O Pai não é o Filho, o Amante não é o Amado, ou seja, o amor eterno é distinção através de dois aspectos entre si, alteridade e comunhão, diferenciação e unidade, pois sem essa alteridade o amor divino seria solidão de infinito egoísmo. Nessa alteridade se radica o amor entre Deus e o homem, mas também a alteridade dolorosa em que o homem na sua liberdade recuse o amor de Deus, com o sofrimento de amor que essa recusa tem na vida trinitária. Quis o amor eterno na sua infinita generosidade, deixar-se ir até o extremo de aceitar a possibilidade, correndo o risco do não amor da criatura. No drama do pecado, a recusa do amor não deixa indiferente a quem ama, o Amante se deixa marcar profundamente pelo outro, na alteridade do Amado, o amor se torna vulnerável: dor e amor se pertencem reciprocamente no jogo da liberdade.

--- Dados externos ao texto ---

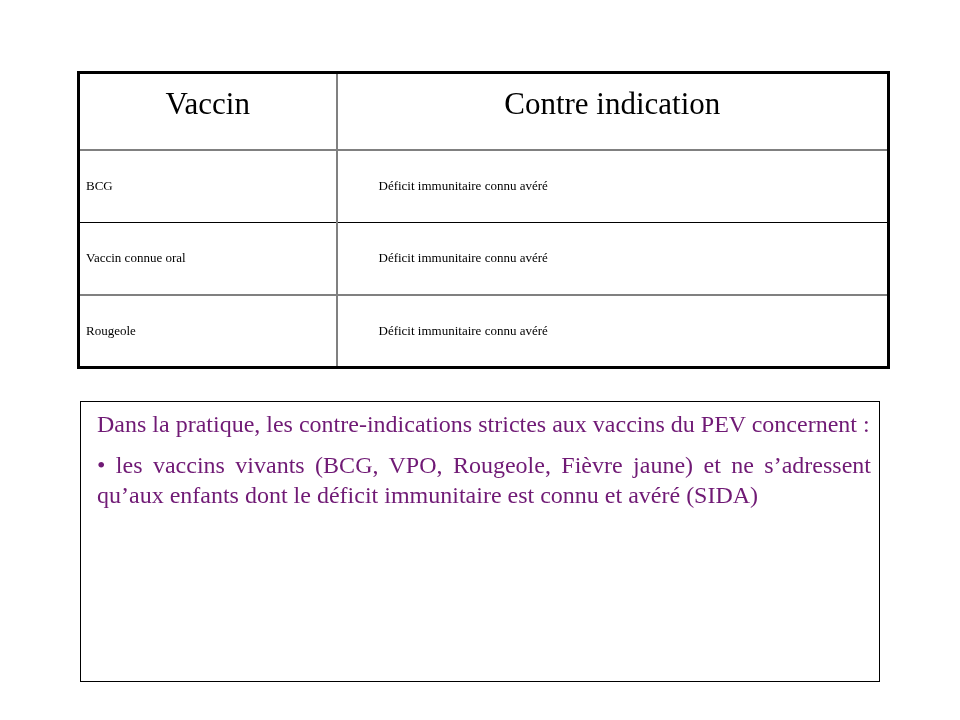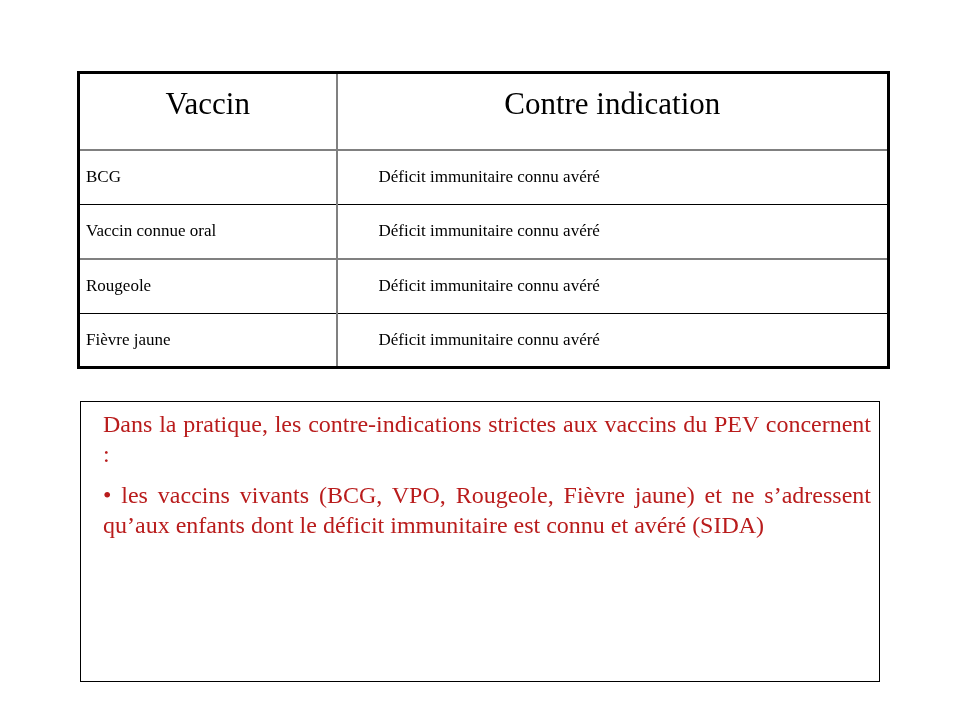--- a/index.html
+++ b/index.html
@@ -42,21 +42,21 @@
       height: 77px;
       border-right: 2px solid #808080;
       border-bottom: 2px solid #808080;
       box-sizing: border-box;
     }
     table.vaccine-table th:last-child {
       border-right: none;
       margin-top: 16px;
     }
     table.vaccine-table td {
-      font-size: 17px;
+      font-size: 13px;
       padding: 0 0 0 6px;
       height: 42px;
       vertical-align: middle;
       border-right: 2px solid #808080;
       border-bottom: 1px solid #000;
       box-sizing: border-box;
       white-space: nowrap;
     }
     table.vaccine-table tr.row-alt td {
       border-bottom: 2px solid #808080;
@@ -69,22 +69,22 @@
       border-bottom: none;
     }
     .note-box {
       position: absolute;
       left: 80px;
       top: 401px;
       width: 800px;
       height: 281px;
       border: 1.5px solid #000;
       box-sizing: border-box;
-      padding: 7px 8px 0 22px;
-      color: #b91c1c;
+      padding: 7px 8px 0 16px;
+      color: #701a75;
       font-size: 24px;
       line-height: 30px;
     }
     .note-box p {
       margin: 0;
       text-align: justify;
       text-align-last: left;
     }
     .note-box p.intro { margin-bottom: 11px; }
     .note-box p.bullet-1 { }
@@ -111,24 +111,20 @@
         <td>Déficit immunitaire connu avéré</td>
       </tr>
       <tr class="row-alt">
         <td>Vaccin connue oral</td>
         <td>Déficit immunitaire connu avéré</td>
       </tr>
       <tr>
         <td>Rougeole</td>
         <td>Déficit immunitaire connu avéré</td>
       </tr>
-      <tr>
-        <td>Fièvre jaune</td>
-        <td>Déficit immunitaire connu avéré</td>
-      </tr>
     </tbody>
   </table>
 
   <div class="note-box">
     <p class="intro">Dans la pratique, les contre-indications strictes aux vaccins du PEV concernent :</p>
     <p class="bullet-1">• les vaccins vivants (BCG, VPO, Rougeole, Fièvre jaune) et ne s’adressent qu’aux enfants dont le déficit immunitaire est connu et avéré (SIDA)</p>
   </div>
 
 </div>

Amor significa uma unidade que não absorve o outro, mas aceita-o na sua alteridade, confirma-o assim como é, e o constitui na sua verdadeira liberdade. O amante tem em mira não a ele próprio, mas se deixa envolver pelo outro, torna-se vulnerável no seu próprio amor. E assim amor e sofrimento ficam estreitamente ligados, o sofrimento do amor não é só um envolvimento passivo, mas é um ativo deixar-se envolver e justamente porque é amor, Deus pode também sofrer e assim revelar a própria divindade.

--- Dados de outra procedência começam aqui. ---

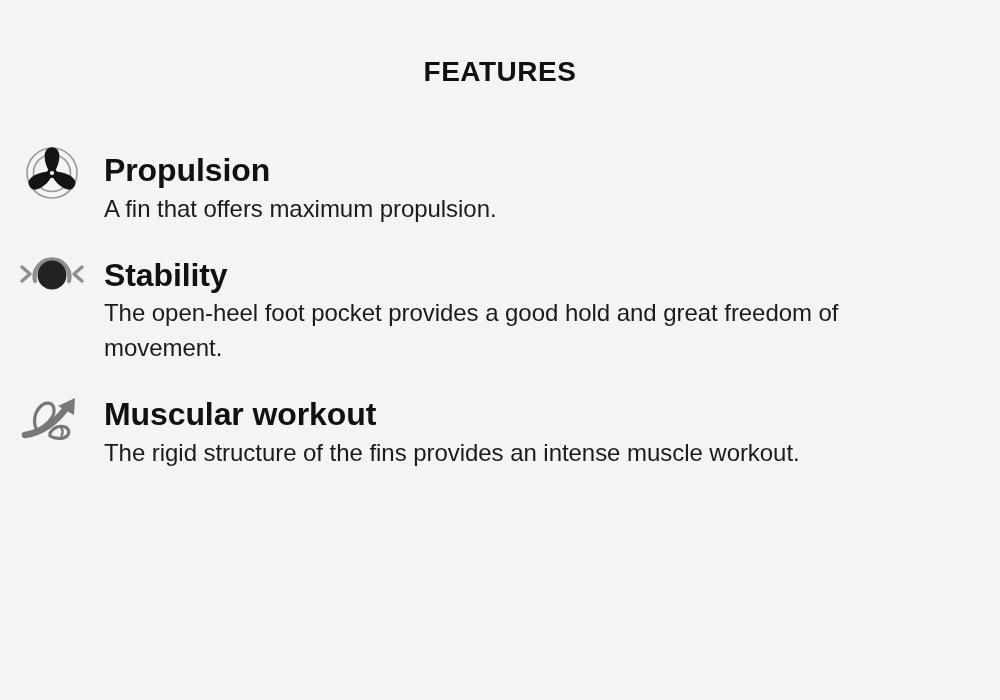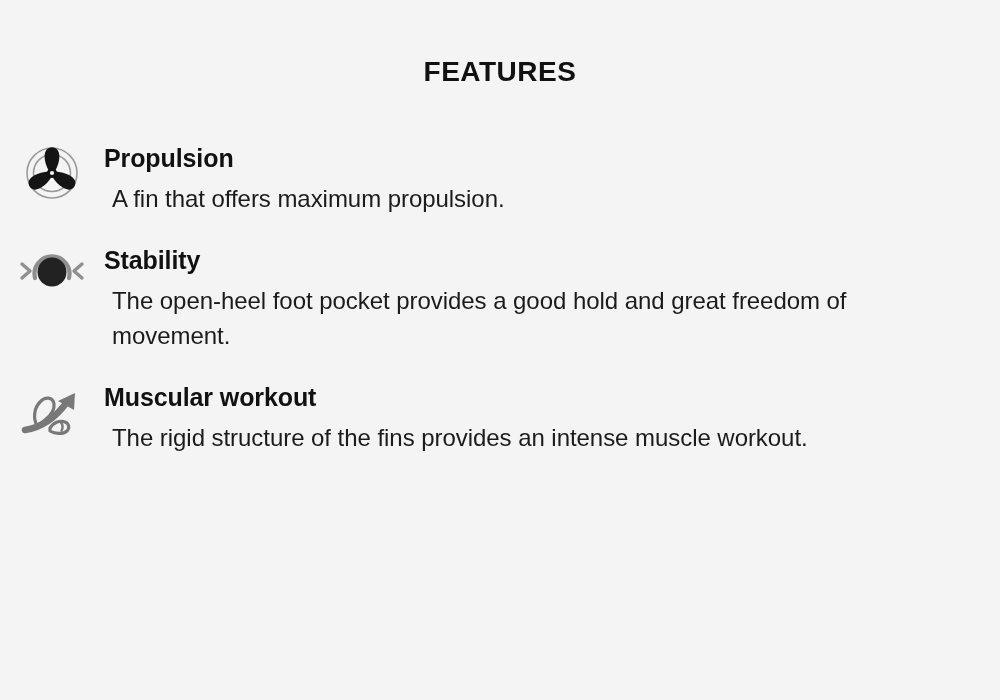--- a/index.html
+++ b/index.html
@@ -63,34 +63,34 @@
     display: block;
   }
 
   .feature-text {
     flex: 1 1 auto;
     padding-right: 52px;
     max-width: 812px;
   }
 
   .feature-title {
-    font-size: 25px;
+    font-size: 32px;
     font-weight: bold;
     color: #111111;
     line-height: 1.18;
-    margin: 4px 0 2px 0;
+    margin: 12px 0 2px 0;
     letter-spacing: -0.1px;
   }
 
   .feature-desc {
     font-size: 24px;
     font-weight: normal;
     color: #1b1b1b;
     line-height: 1.45;
-    margin: 8px;
+    margin: 0;
     letter-spacing: -0.05px;
   }
 
   
   .icon-slot-propulsion { height: 58px; }
   .icon-slot-muscle { height: 56px; }
   .icon-slot-stability { height: 50px; }
 </style>
 </head>
 <body>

            Diante desta reflexão referente ao autor, só resta afirmar e concordar com a importância deste tema e as suas colocações que apresentam uma riqueza de conhecimento como teologia da trindade. Ao contemplar o mundo no qual estamos inseridos, onde as relações se perdem nos interesses egoístas, daquilo que convém, onde o outro não tem o seu devido valor, as relações se desgastam de maneira superficial e descartável. Por isso se faz compreender que a teologia trinitária aplicada na vida, permite uma espiritualidade de amor, de comunhão, de unidade, de reciprocidade e de sensibilidade entre as pessoas, devido a ação de Deus que se revela na história para atingir o íntimo do coração do homem, saciando neste mesmo homem o vazio de significado e sentido de vida, conduzindo-o a amar e assim permanecer em estado de graça

Jesus Cristo pertence ao mundo de Deus e dos homens como lugar de encontro e acolhimento recíproco destes, a Ele se vem ligar o tema da graça, do favor divino na sua gratuidade de amor vinda do alto e tende a levar os homens para o alto, na celebração da glória divina. A glória divina está em aceitar o amor que não é menos personalizante que dar o amor, deixar-se amar é amor, não menos que amar, assim também o receber é divino, desse modo, o jogo do amor eterno será uma festa sem começo nem fim.

O sinal vulnerável do amor eterno, da dor divina pelo não-amor da criatura gratuitamente amada é a cruz do Filho de Deus: a paixão como entrega que o Filho faz de si e que o Pai faz dele, abandonando-o à morte por amor aos pecadores, é a revelação do mistério do sofrimento de Deus! Deus sofre pelo não da criatura e faz festa pela sua volta, acolhendo na infinita generosidade do amor criador e redentor, como condição intradivina pela alteridade que marca a expressão da radical fecundidade do amor eterno.